Yesterday’s injunction also contains provisions to ensure that information regarding the restrictions is disseminated to pesticide retailers and users. The EPA must develop a bilingual (English and Spanish) brochure describing the settlement, the counties in which the injunction applies, tips for reducing offsite movement of pesticides, and reference to EPA’s Web site for information about where buffer zones apply for which pesticides and species. The EPA must develop a point-of-sale notification for urban pesticides in the form of a shelf tag with written and graphic information about potential adverse effects of pesticide use on endangered species in the Bay Area and Delta region, which must be distributed annually to pesticide retail stores in the greater Bay Area region.

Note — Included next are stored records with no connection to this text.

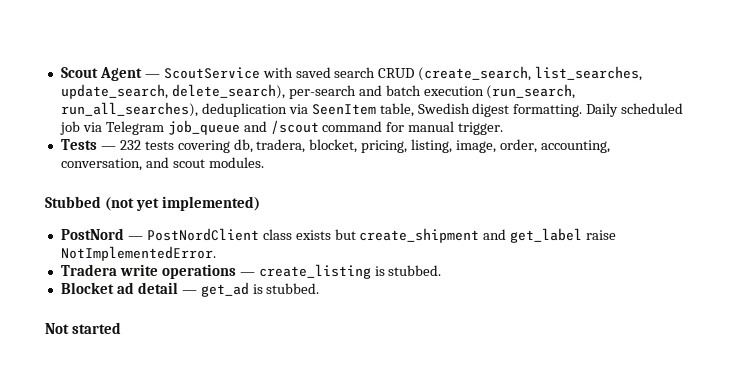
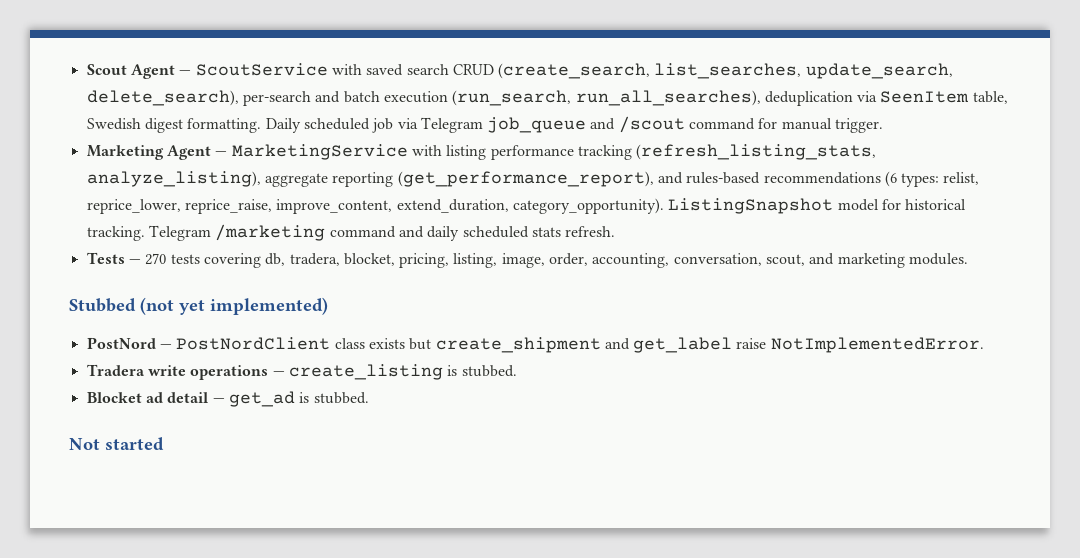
+ Marketing Agent — MarketingService with listing performance tracking (refresh_listing_stats, analyze_listing), aggregate reporting (get_performance_report), and rules-based recommendations (6 types: relist, reprice_lower, reprice_raise, improve_content, extend_duration, category_opportunity). ListingSnapshot model for historical tracking. Telegram /marketing command and daily scheduled stats refresh.
- Tests — 232 tests covering db, tradera, blocket, pricing, listing, image, order, accounting, conversation, and scout modules.
+ Tests — 270 tests covering db, tradera, blocket, pricing, listing, image, order, accounting, conversation, scout, and marketing modules.

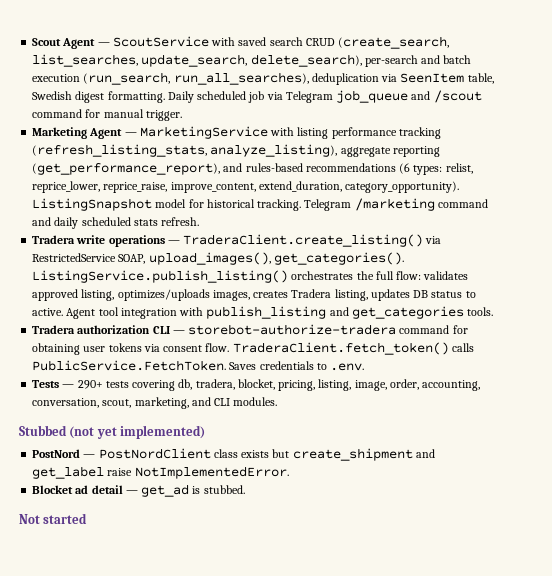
+ Tradera write operations — TraderaClient.create_listing() via RestrictedService SOAP, upload_images(), get_categories(). ListingService.publish_listing() orchestrates the full flow: validates approved listing, optimizes/uploads images, creates Tradera listing, updates DB status to active. Agent tool integration with publish_listing and get_categories tools.
+ Tradera authorization CLI — storebot-authorize-tradera command for obtaining user tokens via consent flow. TraderaClient.fetch_token() calls PublicService.FetchToken. Saves credentials to .env.
- Tests — 270 tests covering db, tradera, blocket, pricing, listing, image, order, accounting, conversation, scout, and marketing modules.
+ Tests — 290+ tests covering db, tradera, blocket, pricing, listing, image, order, accounting, conversation, scout, marketing, and CLI modules.
- Tradera write operations — create_listing is stubbed.

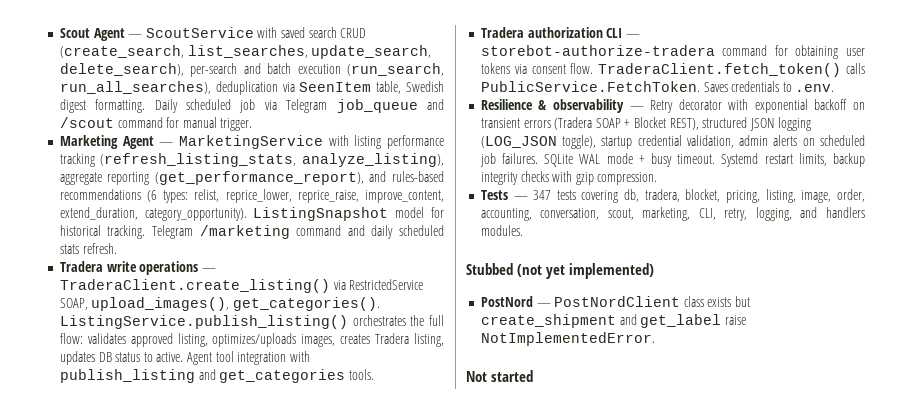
+ Resilience & observability — Retry decorator with exponential backoff on transient errors (Tradera SOAP + Blocket REST), structured JSON logging (LOG_JSON toggle), startup credential validation, admin alerts on scheduled job failures. SQLite WAL mode + busy timeout. Systemd restart limits, backup integrity checks with gzip compression.
- Tests — 290+ tests covering db, tradera, blocket, pricing, listing, image, order, accounting, conversation, scout, marketing, and CLI modules.
+ Tests — 347 tests covering db, tradera, blocket, pricing, listing, image, order, accounting, conversation, scout, marketing, CLI, retry, logging, and handlers modules.
- Blocket ad detail — get_ad is stubbed.

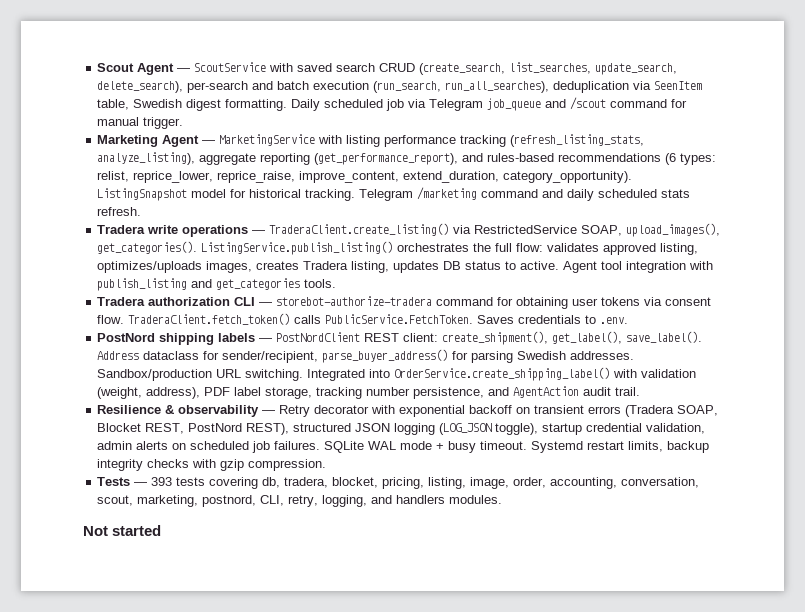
+ PostNord shipping labels — PostNordClient REST client: create_shipment(), get_label(), save_label(). Address dataclass for sender/recipient, parse_buyer_address() for parsing Swedish addresses. Sandbox/production URL switching. Integrated into OrderService.create_shipping_label() with validation (weight, address), PDF label storage, tracking number persistence, and AgentAction audit trail.
- Resilience & observability — Retry decorator with exponential backoff on transient errors (Tradera SOAP + Blocket REST), structured JSON logging (LOG_JSON toggle), startup credential validation, admin alerts on scheduled job failures.
+ Resilience & observability — Retry decorator with exponential backoff on transient errors (Tradera SOAP, Blocket REST, PostNord REST), structured JSON logging (LOG_JSON toggle), startup credential validation, admin alerts on scheduled job failures.
- Tests — 347 tests covering db, tradera, blocket, pricing, listing, image, order, accounting, conversation, scout, marketing, CLI, retry, logging, and handlers modules.
+ Tests — 393 tests covering db, tradera, blocket, pricing, listing, image, order, accounting, conversation, scout, marketing, postnord, CLI, retry, logging, and handlers modules.
- Stubbed (not yet implemented)
- PostNord — PostNordClient class exists but create_shipment and get_label raise NotImplementedError.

Reported pesticide use in the Bay Area is about 10 million pounds annually, but actual pesticide use is estimated to be several times this amount since most home and commercial pesticide use is not reported to the state. Pesticide pollution has played a role in the recent collapse of Bay-Delta fish populations such as delta smelt, longfin smelt, and chinook salmon. Toxic pulses of pesticides have been documented in Bay Area streams and the Delta during critical stages in fish development, and many local water bodies are listed as “impaired” for not meeting water-quality standards due to high concentrations of extremely toxic pesticides such as chlorpyrifos and diazinon.

In 2006 the Center published Poisoning Our Imperiled Wildlife: San Francisco Bay Area Endangered Species at Risk from Pesticides, a report analyzing EPA’s failure to regulate pesticides harmful to Bay Area endangered species and the agency’s ongoing refusal to reform pesticide registration and use in accordance with scientific findings. The lawsuit, the report on pesticide impacts to Bay Area species, maps of pesticide use, and information about the listed species are on the Center’s pesticides Web page.